* Exercise prompt
The records sit below. Return every line in them that holds the word "installation".
-- Data extract follows --
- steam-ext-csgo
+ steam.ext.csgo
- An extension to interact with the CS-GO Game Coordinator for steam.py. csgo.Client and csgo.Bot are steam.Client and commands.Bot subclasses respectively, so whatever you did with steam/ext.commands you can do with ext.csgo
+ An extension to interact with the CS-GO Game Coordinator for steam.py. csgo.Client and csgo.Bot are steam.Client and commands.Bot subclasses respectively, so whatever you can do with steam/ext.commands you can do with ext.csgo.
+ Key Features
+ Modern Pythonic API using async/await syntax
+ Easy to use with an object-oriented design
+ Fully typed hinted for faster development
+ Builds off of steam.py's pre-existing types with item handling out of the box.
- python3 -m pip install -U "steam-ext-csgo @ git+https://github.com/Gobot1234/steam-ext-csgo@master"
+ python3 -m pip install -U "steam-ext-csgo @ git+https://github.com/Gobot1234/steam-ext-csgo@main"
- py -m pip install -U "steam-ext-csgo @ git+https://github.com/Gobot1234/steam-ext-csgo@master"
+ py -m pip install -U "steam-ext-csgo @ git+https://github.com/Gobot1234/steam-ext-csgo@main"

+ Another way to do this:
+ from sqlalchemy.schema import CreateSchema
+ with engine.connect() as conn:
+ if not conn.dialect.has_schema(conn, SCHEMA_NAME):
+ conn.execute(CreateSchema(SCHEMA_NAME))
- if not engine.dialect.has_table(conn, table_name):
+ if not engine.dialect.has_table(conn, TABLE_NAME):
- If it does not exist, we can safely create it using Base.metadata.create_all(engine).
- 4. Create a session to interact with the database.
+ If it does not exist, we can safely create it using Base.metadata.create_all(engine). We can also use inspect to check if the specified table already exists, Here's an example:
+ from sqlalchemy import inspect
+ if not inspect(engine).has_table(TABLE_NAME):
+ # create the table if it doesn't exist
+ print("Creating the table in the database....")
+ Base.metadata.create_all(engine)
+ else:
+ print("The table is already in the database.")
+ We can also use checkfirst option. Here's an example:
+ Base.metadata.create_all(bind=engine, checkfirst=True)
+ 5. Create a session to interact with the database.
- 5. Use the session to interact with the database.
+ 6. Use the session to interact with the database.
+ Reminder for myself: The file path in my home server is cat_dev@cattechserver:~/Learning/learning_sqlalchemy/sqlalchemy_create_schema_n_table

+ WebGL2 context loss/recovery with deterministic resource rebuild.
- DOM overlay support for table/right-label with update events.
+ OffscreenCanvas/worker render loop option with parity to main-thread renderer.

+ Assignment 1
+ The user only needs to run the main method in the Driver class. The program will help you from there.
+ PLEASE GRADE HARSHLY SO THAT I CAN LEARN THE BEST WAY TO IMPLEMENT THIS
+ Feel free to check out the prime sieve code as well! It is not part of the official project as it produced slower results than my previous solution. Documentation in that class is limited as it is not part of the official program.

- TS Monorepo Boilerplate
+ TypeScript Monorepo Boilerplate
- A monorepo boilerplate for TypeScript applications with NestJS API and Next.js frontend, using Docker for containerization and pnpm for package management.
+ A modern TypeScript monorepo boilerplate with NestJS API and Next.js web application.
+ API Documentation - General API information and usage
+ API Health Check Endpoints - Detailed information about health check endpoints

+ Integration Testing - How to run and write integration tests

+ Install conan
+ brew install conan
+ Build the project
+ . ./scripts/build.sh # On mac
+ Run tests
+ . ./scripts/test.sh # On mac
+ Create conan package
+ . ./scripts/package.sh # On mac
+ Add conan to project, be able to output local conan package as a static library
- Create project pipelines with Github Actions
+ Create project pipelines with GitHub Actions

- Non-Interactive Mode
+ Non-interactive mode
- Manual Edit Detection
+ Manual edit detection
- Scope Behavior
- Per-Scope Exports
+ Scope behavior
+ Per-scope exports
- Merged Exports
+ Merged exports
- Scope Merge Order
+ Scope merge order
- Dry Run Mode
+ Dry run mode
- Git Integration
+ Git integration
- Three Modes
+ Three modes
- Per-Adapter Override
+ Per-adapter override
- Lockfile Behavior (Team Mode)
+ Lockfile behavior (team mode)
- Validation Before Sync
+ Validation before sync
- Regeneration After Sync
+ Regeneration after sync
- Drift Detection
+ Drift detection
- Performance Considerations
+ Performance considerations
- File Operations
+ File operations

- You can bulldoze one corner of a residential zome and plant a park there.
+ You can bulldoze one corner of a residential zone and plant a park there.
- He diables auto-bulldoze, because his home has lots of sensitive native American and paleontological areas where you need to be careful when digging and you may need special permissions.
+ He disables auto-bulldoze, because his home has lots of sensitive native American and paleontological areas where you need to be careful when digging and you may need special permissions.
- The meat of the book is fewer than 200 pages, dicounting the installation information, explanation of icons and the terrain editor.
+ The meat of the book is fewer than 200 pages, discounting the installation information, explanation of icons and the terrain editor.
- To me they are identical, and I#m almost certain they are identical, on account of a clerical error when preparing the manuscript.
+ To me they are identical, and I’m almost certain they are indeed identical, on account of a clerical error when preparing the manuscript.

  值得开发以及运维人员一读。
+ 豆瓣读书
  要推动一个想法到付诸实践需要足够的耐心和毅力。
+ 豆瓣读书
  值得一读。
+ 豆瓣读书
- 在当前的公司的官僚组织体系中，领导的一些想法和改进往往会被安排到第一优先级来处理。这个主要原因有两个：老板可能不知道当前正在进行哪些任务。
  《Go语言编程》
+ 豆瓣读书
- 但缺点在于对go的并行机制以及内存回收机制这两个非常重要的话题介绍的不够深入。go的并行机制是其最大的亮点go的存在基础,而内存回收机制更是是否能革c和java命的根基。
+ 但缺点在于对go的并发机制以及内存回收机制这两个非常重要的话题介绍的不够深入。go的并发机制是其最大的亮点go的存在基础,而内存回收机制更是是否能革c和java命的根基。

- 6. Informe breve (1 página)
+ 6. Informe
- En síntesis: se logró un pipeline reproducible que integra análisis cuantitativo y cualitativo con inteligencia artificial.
-- Data extract concluded --
* Written answer
- The meat of the book is fewer than 200 pages, dicounting the installation information, explanation of icons and the terrain editor.
+ The meat of the book is fewer than 200 pages, discounting the installation information, explanation of icons and the terrain editor.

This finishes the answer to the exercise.